C’est pourquoi, sur la base de cette définition, nous comprendrons que nous pouvons travailler sur les fonctions cognitives dans n’importe laquelle des activités de rééducation que nous réalisons, sans avoir à faire de distinctionentre les thérapies physiques et cognitives, entre le mouvement et la cognition. C’est pourquoi toutes les thérapies intensives issues du « champ moteur » ont leur influence sur le cognitif. Être capable de diriger cette influence d’une manière plus spécifique ne dépendrait que de notre connaissance du fonctionnement de la cognition.
La technique de « thérapie par le mouvement induit par la contrainte ».
Dans la publication précitée « L’avenir de la réadaptation cognitive », les auteurs citent la technique de « thérapie par le mouvement induit par la contrainte » du Dr Taub comme exemple d’une « approche des neurosciences cognitives » répondant aux principaux critères de la neuroréhabilitation cognitive :
- Les méthodes de neuroréhabilitation cognitive doivent être représentées dans des protocoles détaillés, avec ou sans technologies d’assistance, qui permettent leur répétition dans d’autres études.
- Il devrait y avoir au moins un modèle théorique et empirique articulé qui supporte l’application de ladite méthode ou technique.
- Une neuroréhabilitation cognitive efficace devrait pouvoir démontrer des changements dans la fonction cognitive et la fonction cérébrale. (Mesuré avec une ou plusieurs des méthodes d’imagerie ou associées.)
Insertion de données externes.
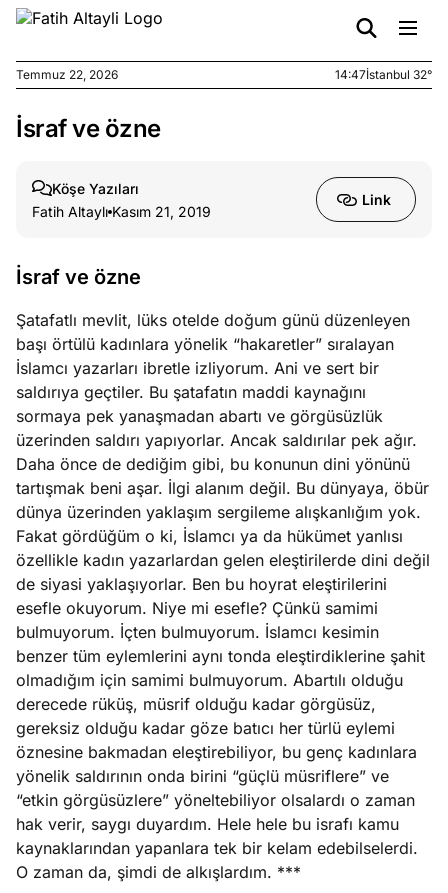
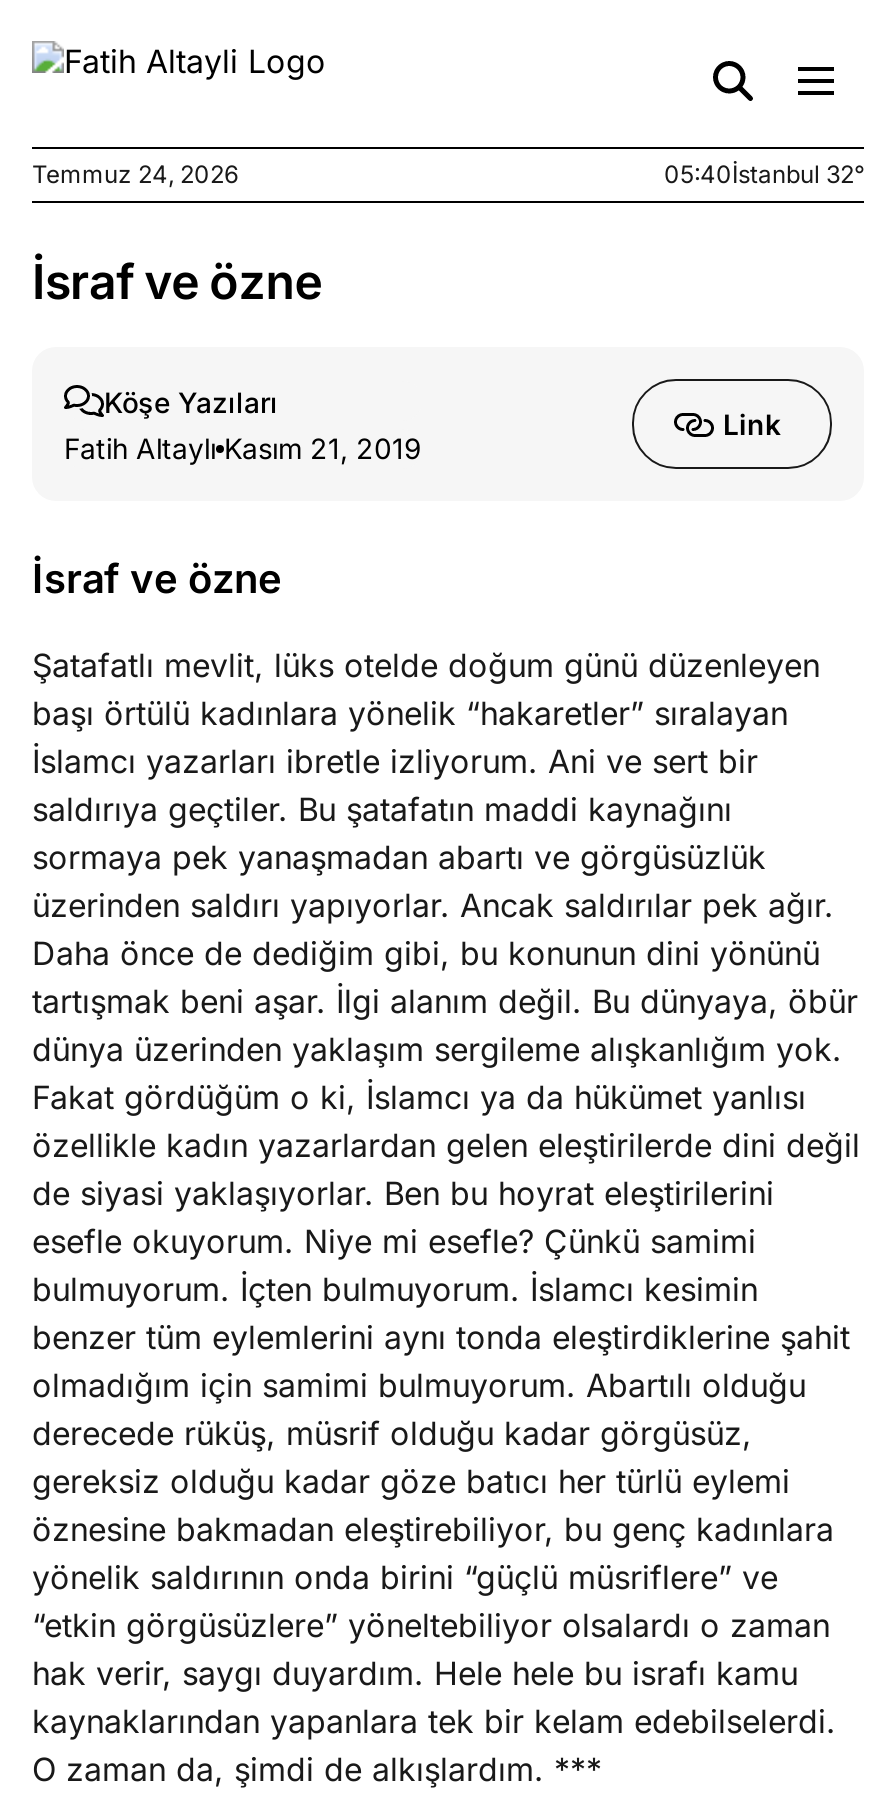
- Temmuz 22, 2026
+ Temmuz 24, 2026

- 14:47İstanbul 32°
+ 05:40İstanbul 32°
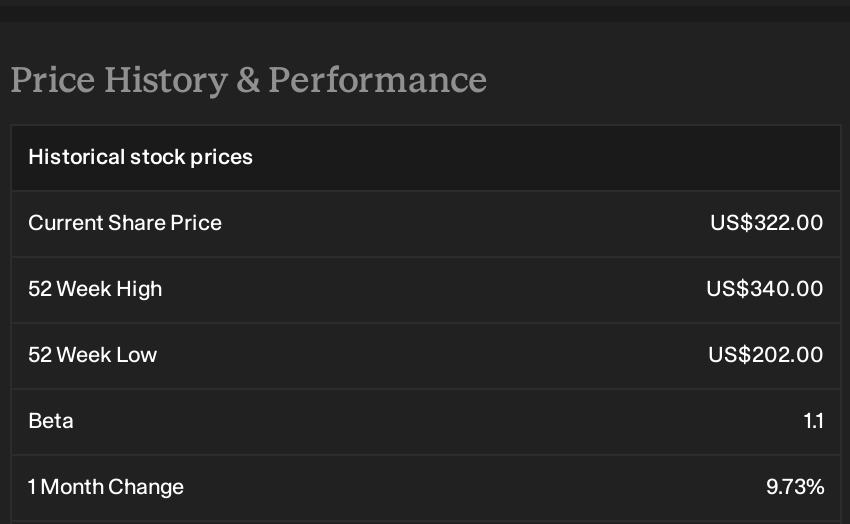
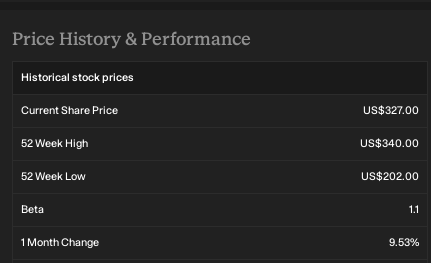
- US$322.00
+ US$327.00

- 9.73%
+ 9.53%
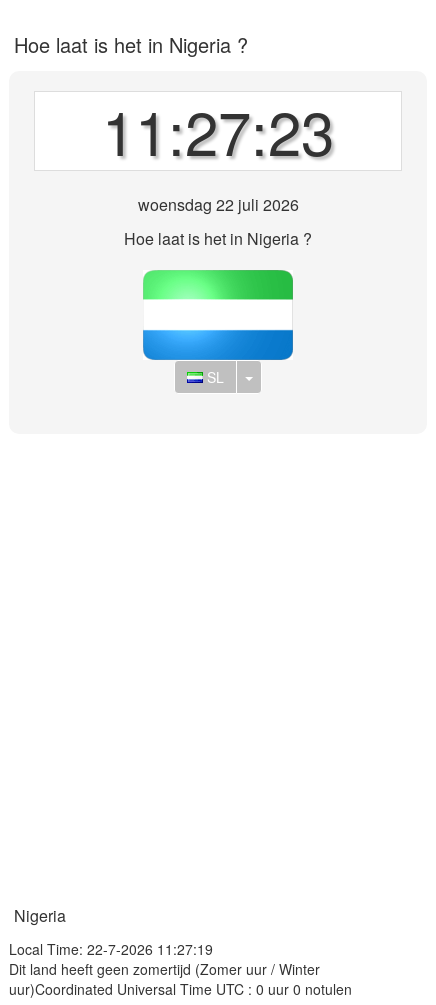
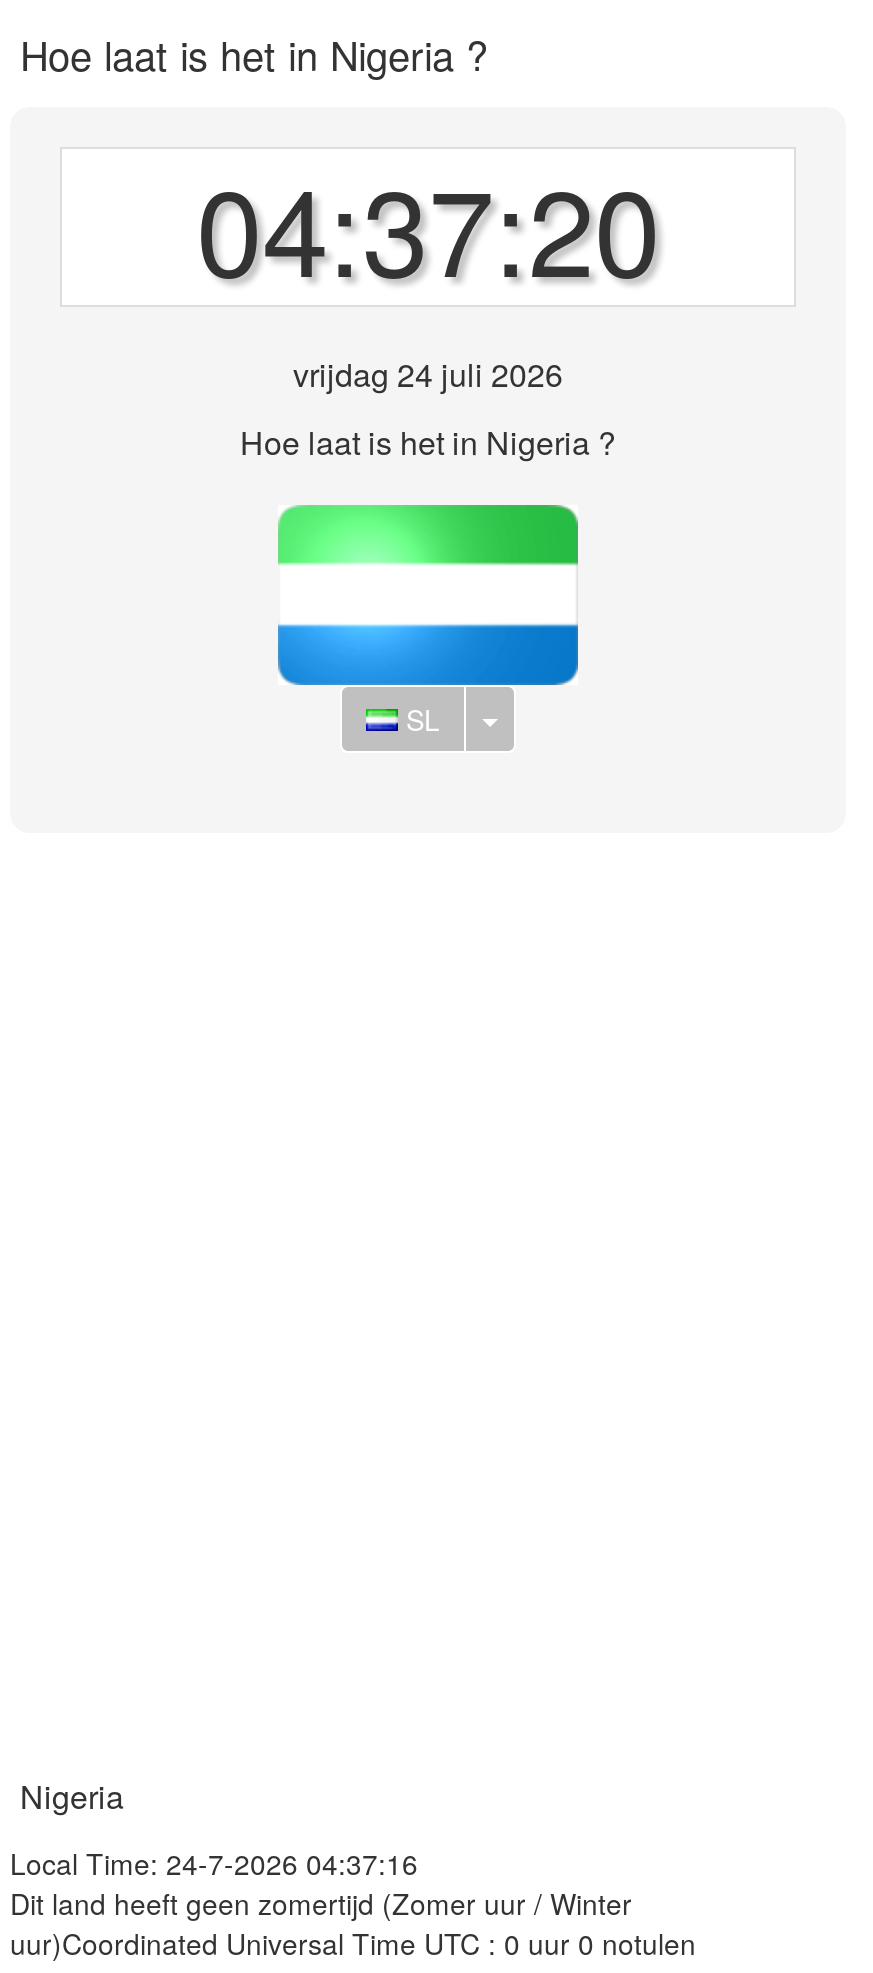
- 11:27:23
+ 04:37:20

- woensdag 22 juli 2026
+ vrijdag 24 juli 2026

- Local Time: 22-7-2026 11:27:19
+ Local Time: 24-7-2026 04:37:16
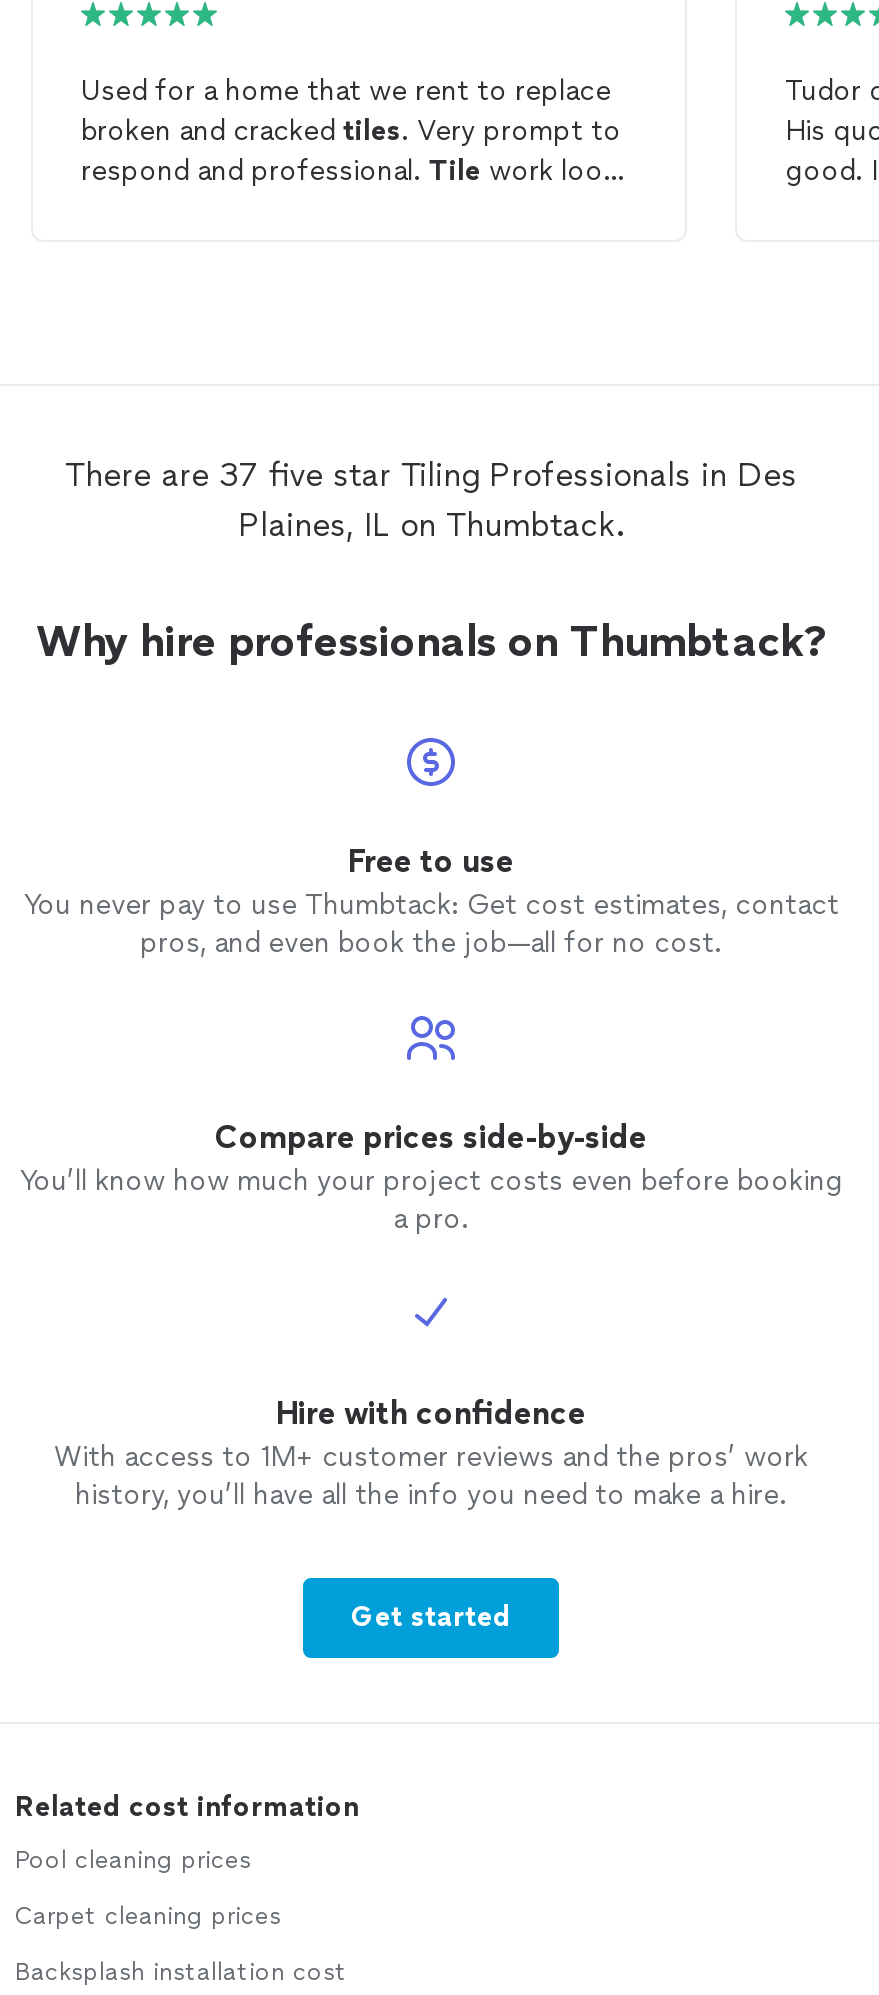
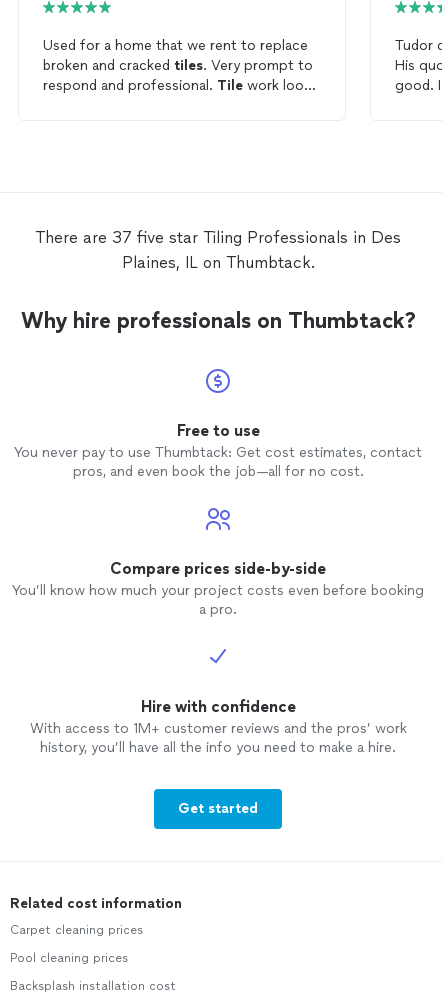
moved down: Pool cleaning prices

moved up: Carpet cleaning prices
- La neuroréhabilitation cognitive devrait être en mesure de démontrer son effet sur les activités de la vie quotidienne de la personne.
Réflexion
Je pense que c’est le bon moment pour nous de commencer à réfléchir à la contribution que la neuroréhabilitation cognitive peut avoir dans le domaine des thérapies intensives de neuroréhabilitation. C’est un domaine de plus en plus en plein essor avec des premiers résultats très prometteurs.
Cette contribution, de mon point de vue et de mon expérience, serait basée sur une meilleure et plus grande intégration des thérapies, en commençant à questionner la dichotomie motrice-cognitive. Ce serait traiter la personne dans son ensemble, le cerveau comme un système complexe qui fonctionne en intégrant diverses informations et répond également par le travail conjoint et coordonné de différents systèmes. Si le cerveau procède ainsi, nous, thérapeutes, devrions également nous en approcher le plus possible.